The systemic shock of COVID-19 has interrupted every aspect of life and has left many investors feeling helpless. The pandemic and history-making market decline have engendered a broad sense of unknowability, something beyond our experience or understanding.
Eventually this will end and the long-term growth trend will resume, but no one knows when. Whenever the crisis is resolved, I believe that the emotional and psychological scars, rather than the financial aspects, will leave the most long-lasting residue.
Once fear is unleashed it follows a progressively ramped up pattern:
Over the past few weeks we have witnessed the progression from Fear to Dread and finally Panic throughout every segment of society. Even in the case of the financial markets, this progression happened much faster than at times in the past when we faced serious adversities. Never before has the broad stock market gone from an all-time high to a bear market so quickly.
All of us are human and fear is part of our factory wiring.

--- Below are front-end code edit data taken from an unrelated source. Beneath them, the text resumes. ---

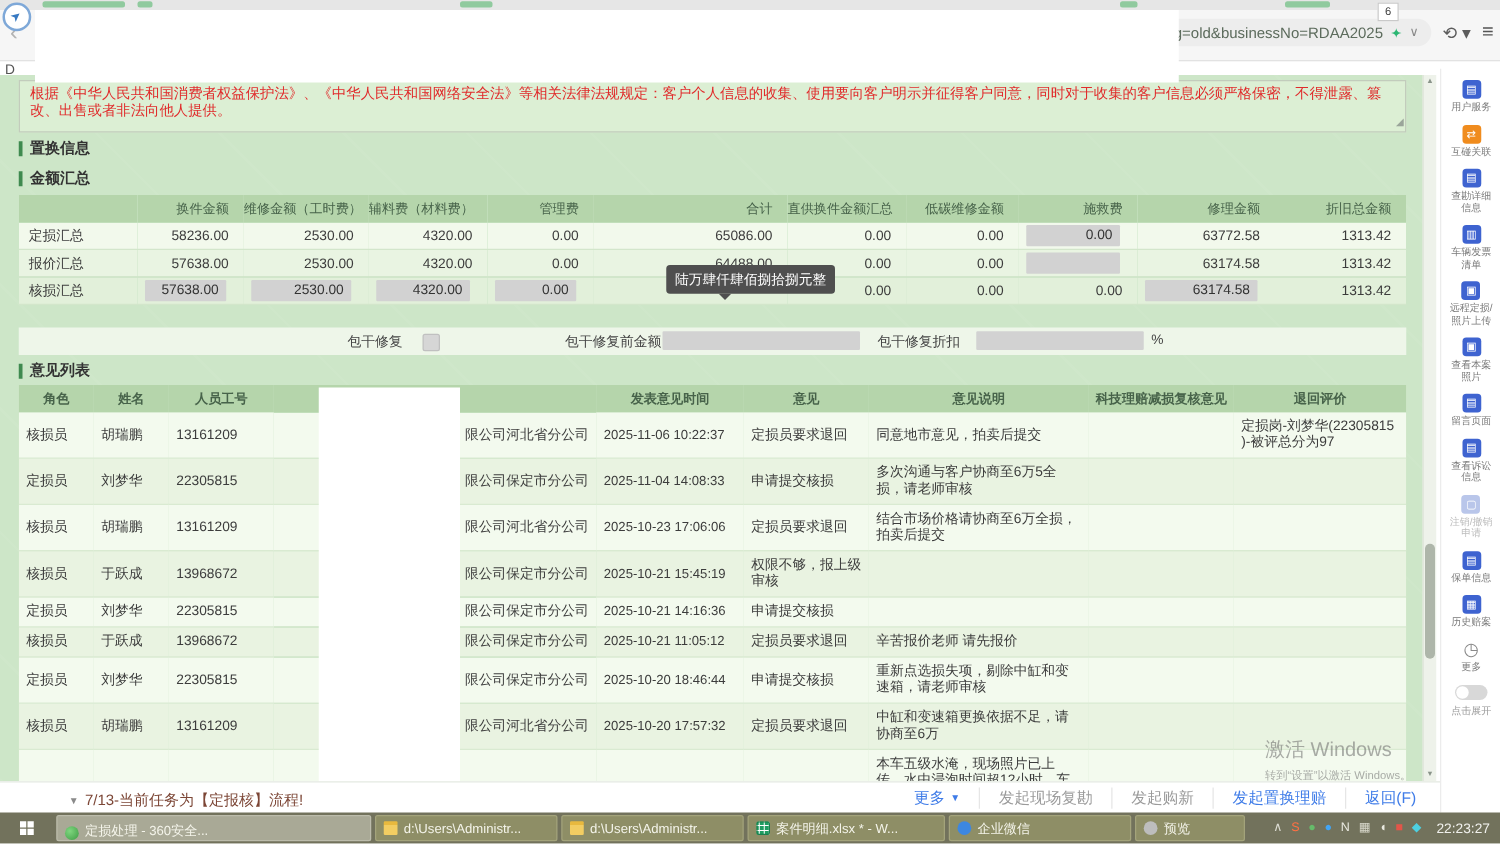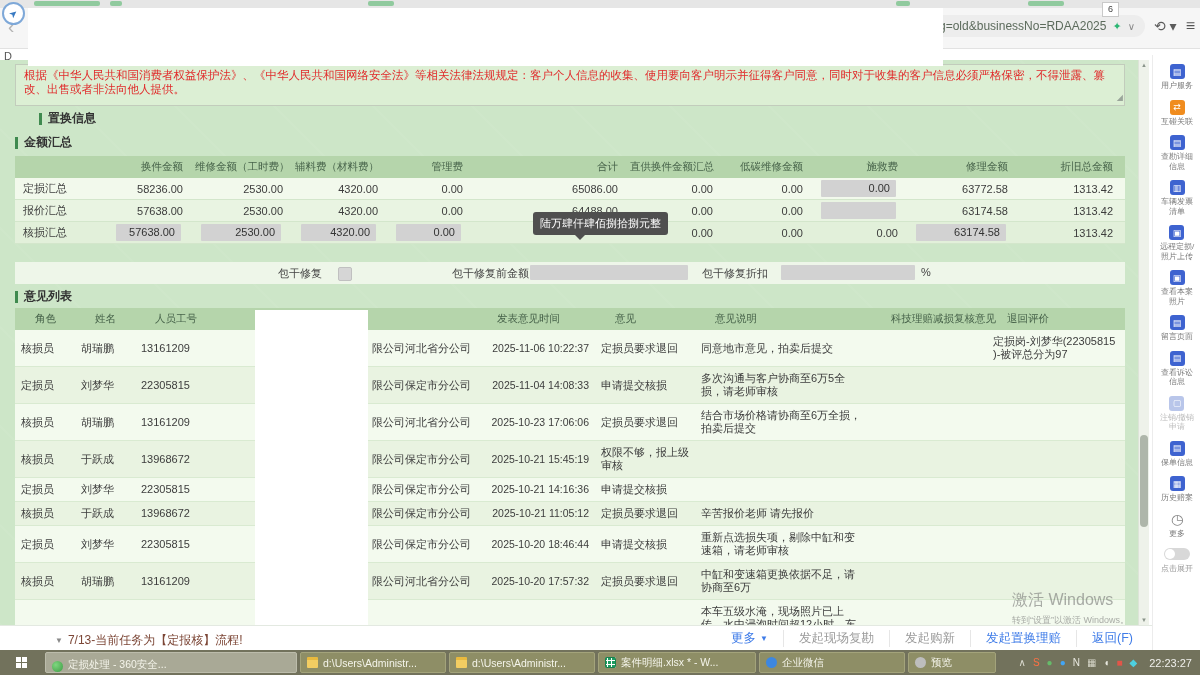--- a/index.html
+++ b/index.html
@@ -170,7 +170,7 @@
       <span class="grip">◢</span>
     </div>
 
-    <div class="secbar" style="top:50px;margin-left:24px;">
+    <div class="secbar" style="top:50px;">
         <span>置换信息</span>
       </div>
     <div class="secbar" style="top:74px;">

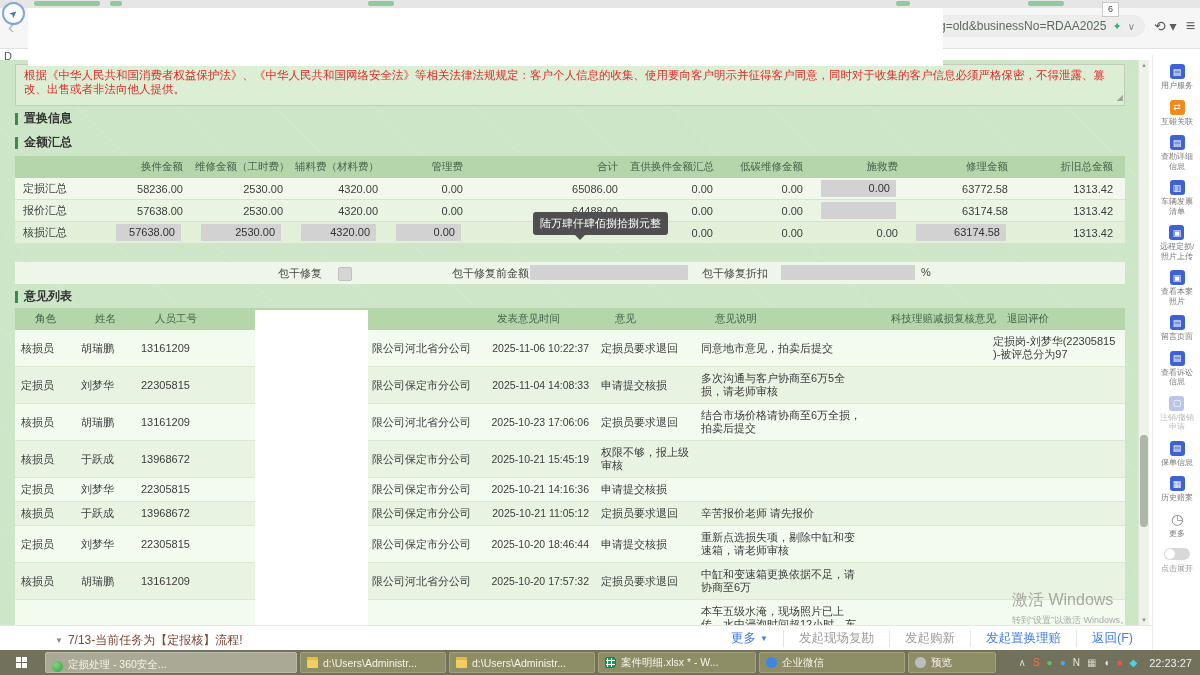--- a/index.html
+++ b/index.html
@@ -66,8 +66,8 @@
   
   .opwrap{position:absolute;left:15px;top:248px;width:1110px;height:317px;overflow:hidden;}
   .opt{border-collapse:collapse;table-layout:fixed;width:1110px;font-size:11px;}
-  .opt th{background:#b5d5ab;font-weight:normal;color:#47634a;font-size:10.5px;text-align:left;
-    padding:4px 20px;height:12px;white-space:nowrap;}
+  .opt th{background:#b5d5ab;font-weight:bold;color:#47634a;font-size:10.5px;text-align:center;
+    padding:4px 4px;height:12px;white-space:nowrap;}
   .opt td{border-bottom:1px solid #d9ead1;padding:5px 6px;vertical-align:middle;line-height:13px;
     background:#f3faee;}
   .opt tr:nth-child(even) td{background:#e9f3e1;}

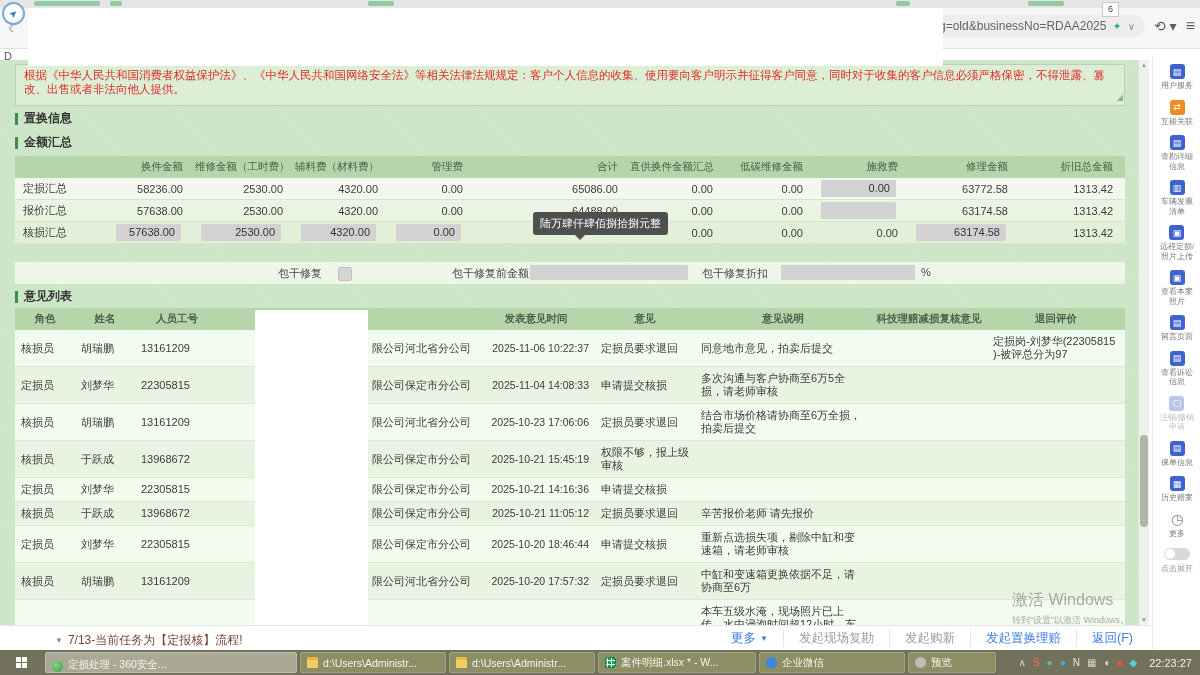--- a/index.html
+++ b/index.html
@@ -72,7 +72,7 @@
     background:#f3faee;}
   .opt tr:nth-child(even) td{background:#e9f3e1;}
   .opt td.company{white-space:nowrap;padding-left:153px;overflow:hidden;}
-  .opt td.time{white-space:nowrap;font-size:10.5px;text-align:right;}
+  .opt td.time{white-space:nowrap;font-size:10.5px;}
   .redact{position:absolute;background:#fff;z-index:7;}
   
   .wm{position:absolute;left:1012px;top:530px;color:rgba(105,105,105,.55);z-index:6;}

It’s perfectly normal to feel fear in times like this; acting upon this fear, however, is something very different. Fear is inward-facing so it essentially feeds upon itself. That’s what makes it so potentially damaging.
Unprecedented Times?
Every crisis situation appears to be unprecedented as we are going through it. To wit, the October 19, 1987 market crash saw stock values fall more in percentage terms in a single day than ever before (more than 20%).
September 11, 2001 was a day where we experienced shock beyond anything we had ever witnessed before. The lives lost in that day exceeded Pearl Harbor six decades before which in itself was unprecedented.
A dozen years ago the financial crisis and Great Recession ushered in market chaos with stock prices falling almost 57% from October 2007- March 2009. That too, was unprecedented.
Creating Space
As goals-focused investors, we expect uncertainty. We understand that this uncertainty is why long-term stock market returns have produced well above inflation returns for many decades. The extreme uncertainty, however, from the combination of the market decline and the virus itself have challenged everything.
Financial planning goals create valuable space between you and your emotions. We know that markets have rewarded patience and discipline in the past; we expect that to be the case going forward.
Not headlines, not histrionics, but history. Start there.